Ces réflexions ne concernent pas uniquement les descendants des personnes réduites en esclavage. Elles interrogent la capacité des sociétés à reconnaître leur propre histoire, condition essentielle pour construire une véritable diversité, une véritable équité et une véritable inclusion.
Frantz Fanon analysait déjà les conséquences psychiques profondes de la colonisation, de la déshumanisation et de la violence historique. Dans Les Damnés de la Terre, il montrait comment le refus de reconnaître certaines violences finit par affecter autant les personnes opprimées que les sociétés qui cherchent à oublier leur responsabilité historique.
Une société qui refuse de regarder honnêtement son passé compromet sa capacité à construire une justice équitable. Une démocratie qui évite certaines vérités historiques entretient des inégalités structurelles sous couvert de neutralité. Et un système de santé qui ignore les dimensions historiques et raciales des traumatismes risque de reproduire les mêmes exclusions qu’il prétend combattre.

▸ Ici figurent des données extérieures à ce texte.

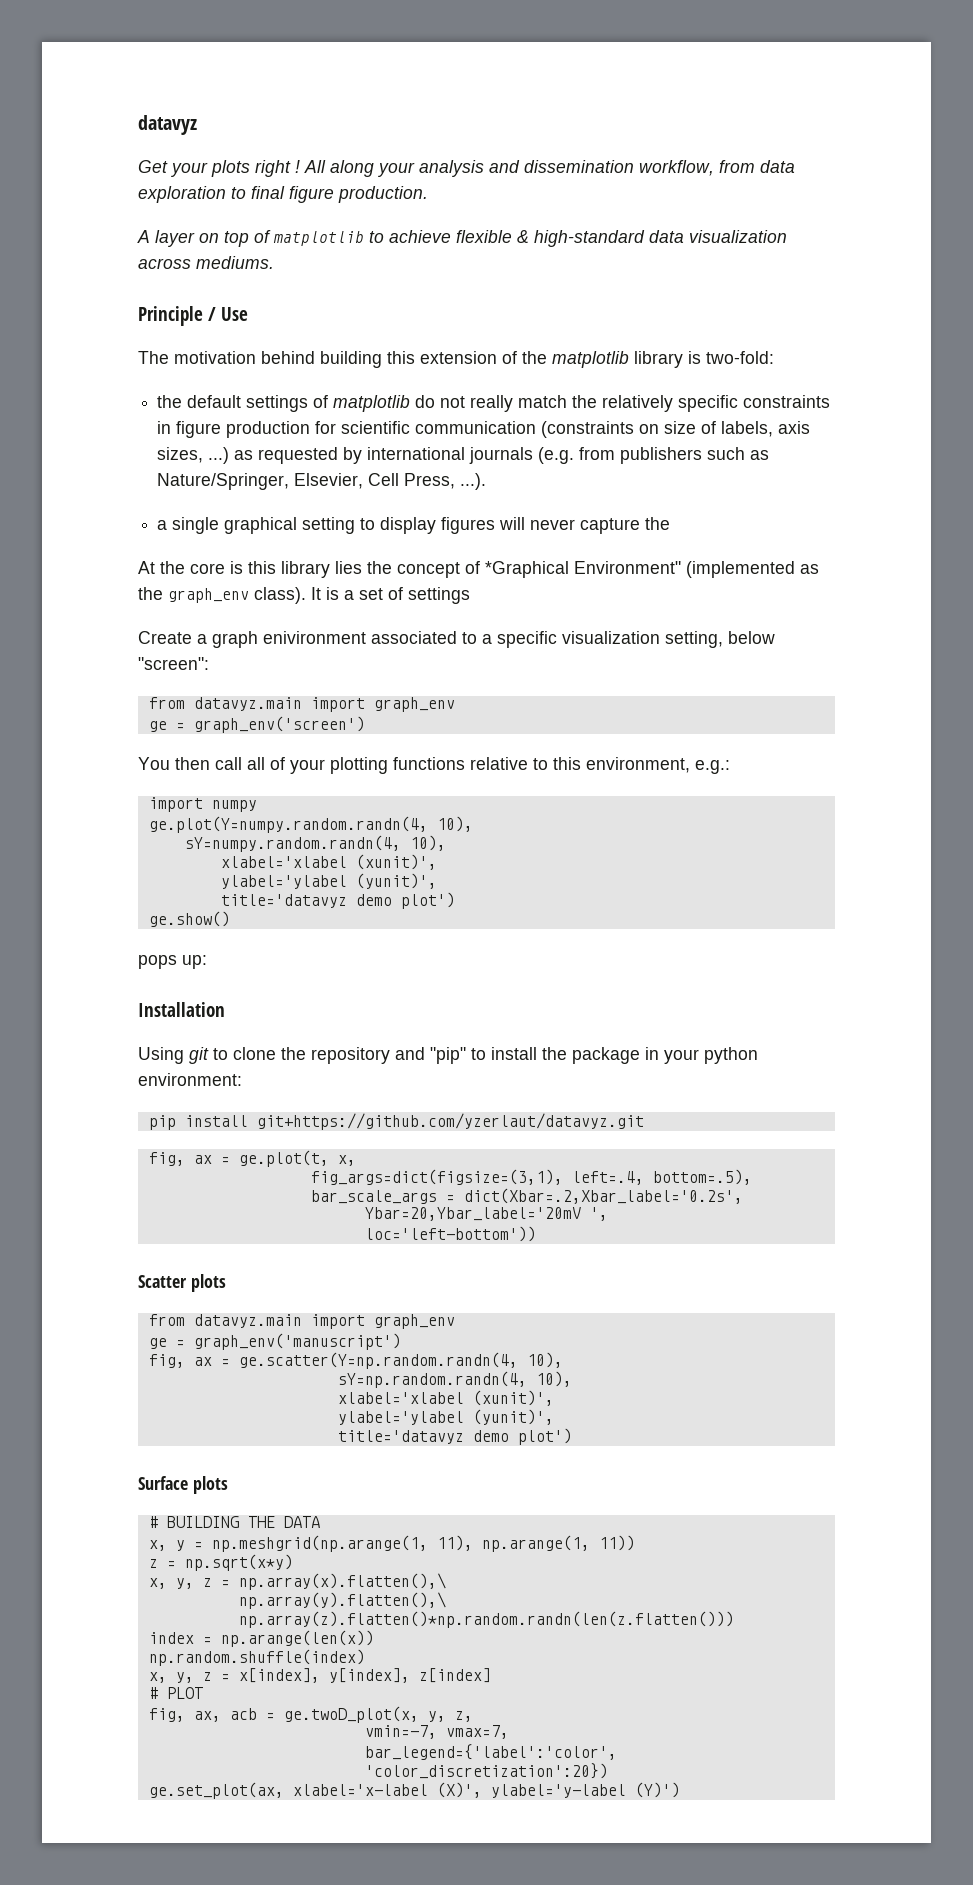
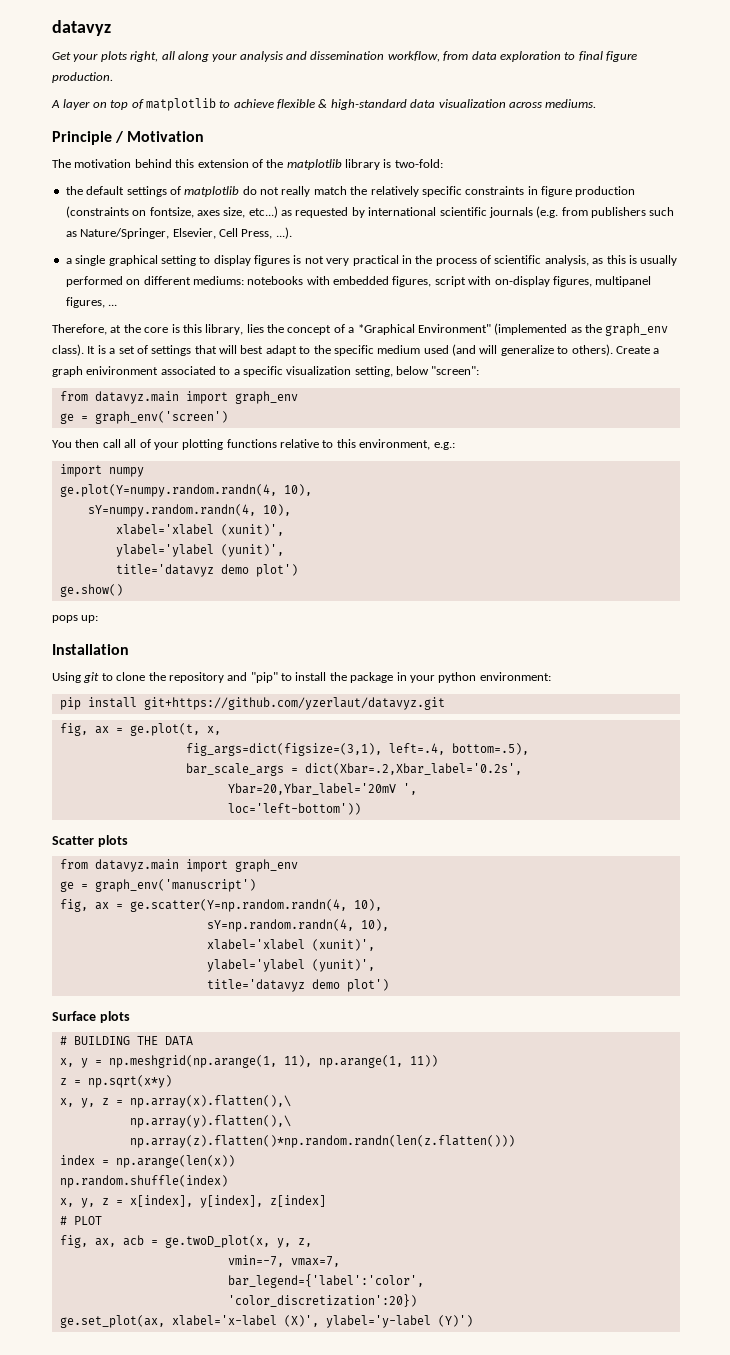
- Get your plots right ! All along your analysis and dissemination workflow, from data exploration to final figure production.
+ Get your plots right, all along your analysis and dissemination workflow, from data exploration to final figure production.
- Principle / Use
+ Principle / Motivation
- The motivation behind building this extension of the matplotlib library is two-fold:
+ The motivation behind this extension of the matplotlib library is two-fold:
- the default settings of matplotlib do not really match the relatively specific constraints in figure production for scientific communication (constraints on size of labels, axis sizes, ...) as requested by international journals (e.g. from publishers such as Nature/Springer, Elsevier, Cell Press, ...).
+ the default settings of matplotlib do not really match the relatively specific constraints in figure production (constraints on fontsize, axes size, etc...) as requested by international scientific journals (e.g. from publishers such as Nature/Springer, Elsevier, Cell Press, ...).
- a single graphical setting to display figures will never capture the
- At the core is this library lies the concept of *Graphical Environment" (implemented as the graph_env class).
+ a single graphical setting to display figures is not very practical in the process of scientific analysis, as this is usually performed on different mediums: notebooks with embedded figures, script with on-display figures, multipanel figures, ...
+ Therefore, at the core is this library, lies the concept of a *Graphical Environment" (implemented as the graph_env class).
- It is a set of settings
- Create a graph enivironment associated to a specific visualization setting, below "screen":
+ It is a set of settings that will best adapt to the specific medium used (and will generalize to others). Create a graph enivironment associated to a specific visualization setting, below "screen":

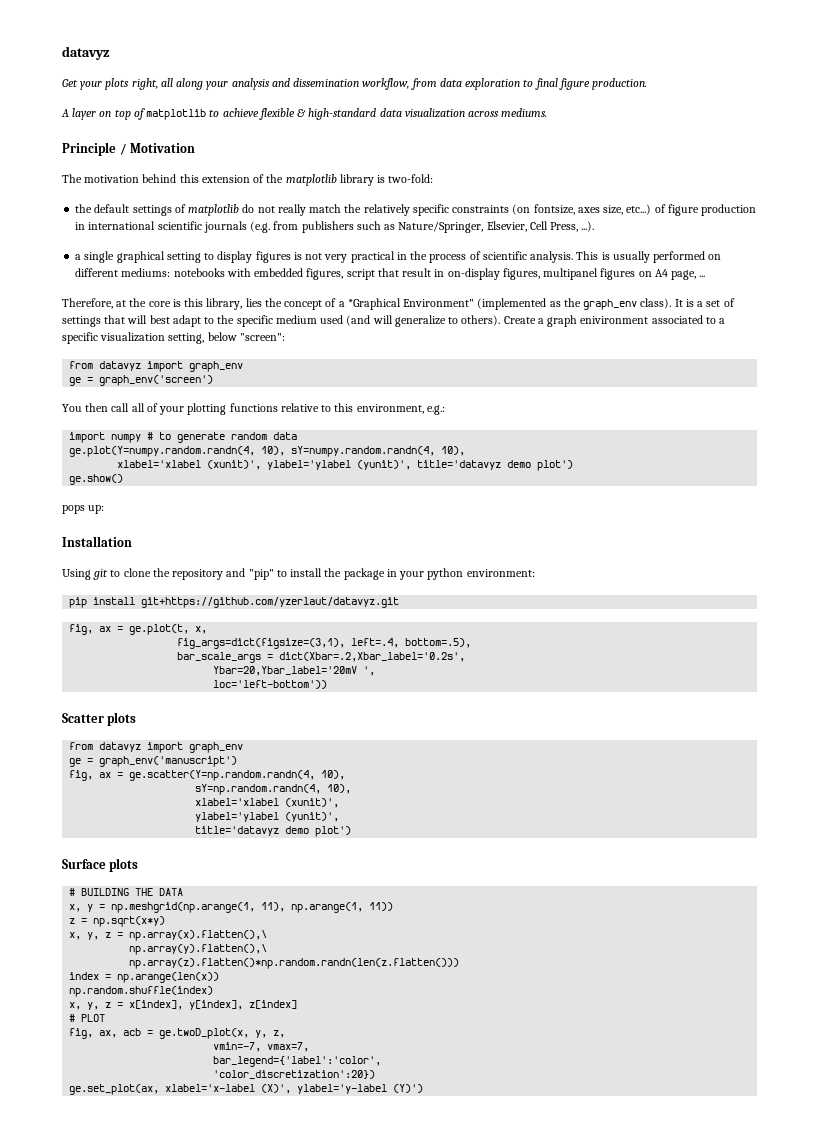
- the default settings of matplotlib do not really match the relatively specific constraints in figure production (constraints on fontsize, axes size, etc...) as requested by international scientific journals (e.g. from publishers such as Nature/Springer, Elsevier, Cell Press, ...).
+ the default settings of matplotlib do not really match the relatively specific constraints (on fontsize, axes size, etc...) of figure production in international scientific journals (e.g. from publishers such as Nature/Springer, Elsevier, Cell Press, ...).
- a single graphical setting to display figures is not very practical in the process of scientific analysis, as this is usually performed on different mediums: notebooks with embedded figures, script with on-display figures, multipanel figures, ...
+ a single graphical setting to display figures is not very practical in the process of scientific analysis. This is usually performed on different mediums: notebooks with embedded figures, script that result in on-display figures, multipanel figures on A4 page, ...
  Create a graph enivironment associated to a specific visualization setting, below "screen":
- from datavyz.main import graph_env
+ from datavyz import graph_env
- import numpy
+ import numpy # to generate random data
- ge.plot(Y=numpy.random.randn(4, 10),
- sY=numpy.random.randn(4, 10),
- xlabel='xlabel (xunit)',
- ylabel='ylabel (yunit)',
- title='datavyz demo plot')
+ ge.plot(Y=numpy.random.randn(4, 10), sY=numpy.random.randn(4, 10),
+ xlabel='xlabel (xunit)', ylabel='ylabel (yunit)', title='datavyz demo plot')
  Scatter plots
- from datavyz.main import graph_env
+ from datavyz import graph_env

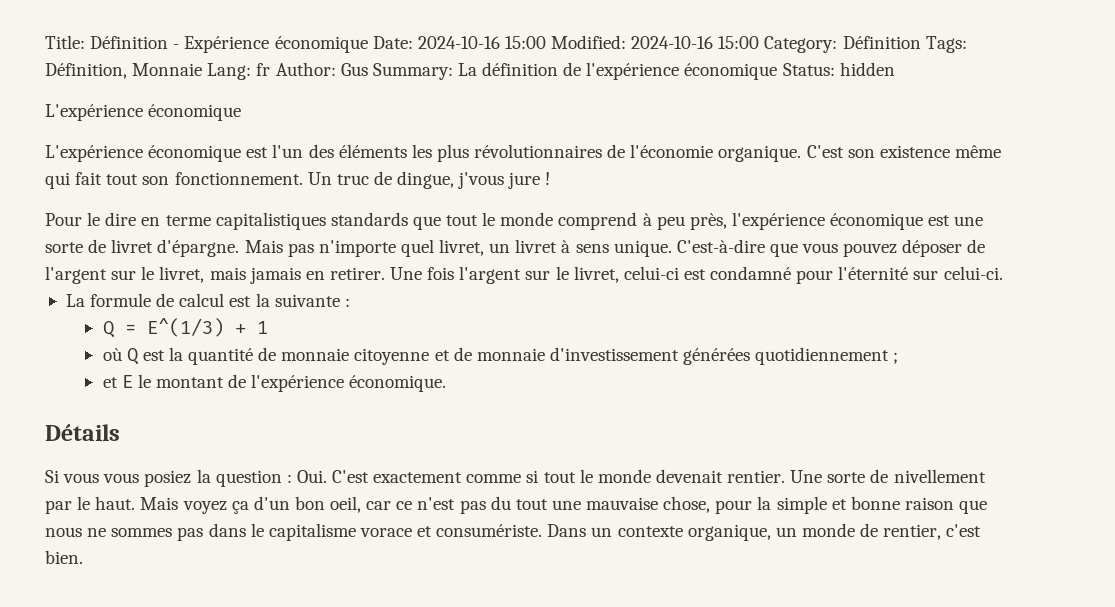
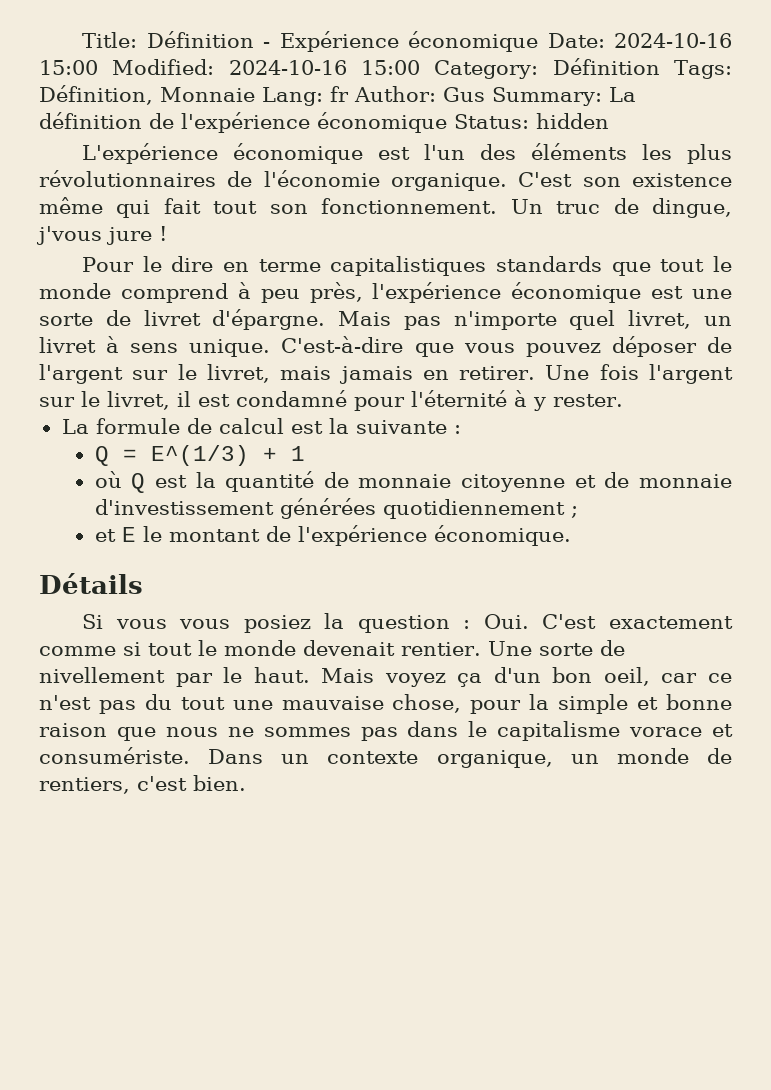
  Title: Définition - Expérience économique Date: 2024-10-16 15:00 Modified: 2024-10-16 15:00 Category: Définition Tags: Définition, Monnaie Lang: fr Author: Gus Summary: La définition de l'expérience économique Status: hidden
- L'expérience économique
- Une fois l'argent sur le livret, celui-ci est condamné pour l'éternité sur celui-ci.
+ Une fois l'argent sur le livret, il est condamné pour l'éternité à y rester.
- Dans un contexte organique, un monde de rentier, c'est bien.
+ Dans un contexte organique, un monde de rentiers, c'est bien.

Reconnaître pour mieux réparer
Reconnaître le passé esclavagiste du Canada ne signifie pas culpabiliser les générations actuelles. Il s’agit plutôt d’accepter qu’une partie de la prospérité collective du pays s’est construite sur l’exploitation et la déshumanisation de populations entières.
Cela signifie également comprendre que les inégalités actuelles en matière de santé mentale, de pauvreté, de discrimination ou de surreprésentation carcérale ne sont pas apparues spontanément. Elles s’inscrivent dans une histoire longue, dont les effets continuent de se faire sentir aujourd’hui.
La bioéthique nous enseigne qu’aucune guérison durable n’est possible sans vérité. Si le principe de bienfaisance peut guider l’action, mais il faut d’abord avoir le courage de reconnaître les formes malfaisance qui ont contribué à créer et perpétuer les blessures.
Aucun patient ne peut être soigné adéquatement si l’on refuse de nommer la source de sa blessure. Pourquoi en serait-il autrement pour des collectivités entières?
Le silence historique n’efface pas les blessures. Il les prolonge.
Le Canada doit donc entamer un véritable dialogue sur son passé esclavagiste, sur les formes contemporaines de racisme qui en sont les héritières et sur les politiques nécessaires pour réparer les préjudices qui persistent.
Reconnaître ne constitue pas la fin du processus. Mais c’est un premier geste essentiel vers la réconciliation et la réparation.